_DIRECTIONS_. Every line from the one holding "padding:2px 2px 0 5px;" through the final line of the entries is to be reproduced exactly, and no other line.

_LISTED ENTRIES_.
============

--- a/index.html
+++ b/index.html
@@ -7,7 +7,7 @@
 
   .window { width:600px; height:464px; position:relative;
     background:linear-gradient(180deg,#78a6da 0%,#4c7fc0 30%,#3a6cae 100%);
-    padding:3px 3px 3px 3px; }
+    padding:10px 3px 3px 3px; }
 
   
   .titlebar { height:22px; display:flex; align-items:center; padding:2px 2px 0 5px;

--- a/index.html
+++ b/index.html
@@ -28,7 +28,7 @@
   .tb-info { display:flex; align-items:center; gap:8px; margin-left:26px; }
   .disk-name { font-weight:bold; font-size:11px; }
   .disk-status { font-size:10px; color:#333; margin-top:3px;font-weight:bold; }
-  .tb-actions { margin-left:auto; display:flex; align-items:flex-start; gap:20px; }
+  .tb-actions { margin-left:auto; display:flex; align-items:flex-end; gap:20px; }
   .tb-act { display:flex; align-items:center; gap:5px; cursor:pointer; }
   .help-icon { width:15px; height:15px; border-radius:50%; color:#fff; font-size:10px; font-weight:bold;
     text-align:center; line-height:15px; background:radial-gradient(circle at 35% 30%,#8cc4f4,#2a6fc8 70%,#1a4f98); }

============

_TASK RESPONSE_.
   .titlebar { height:22px; display:flex; align-items:center; padding:2px 2px 0 5px;

--- a/index.html
+++ b/index.html
@@ -28,7 +28,7 @@
   .tb-info { display:flex; align-items:center; gap:8px; margin-left:26px; }
   .disk-name { font-weight:bold; font-size:11px; }
   .disk-status { font-size:10px; color:#333; margin-top:3px;font-weight:bold; }
-  .tb-actions { margin-left:auto; display:flex; align-items:flex-start; gap:20px; }
+  .tb-actions { margin-left:auto; display:flex; align-items:flex-end; gap:20px; }
   .tb-act { display:flex; align-items:center; gap:5px; cursor:pointer; }
   .help-icon { width:15px; height:15px; border-radius:50%; color:#fff; font-size:10px; font-weight:bold;
     text-align:center; line-height:15px; background:radial-gradient(circle at 35% 30%,#8cc4f4,#2a6fc8 70%,#1a4f98); }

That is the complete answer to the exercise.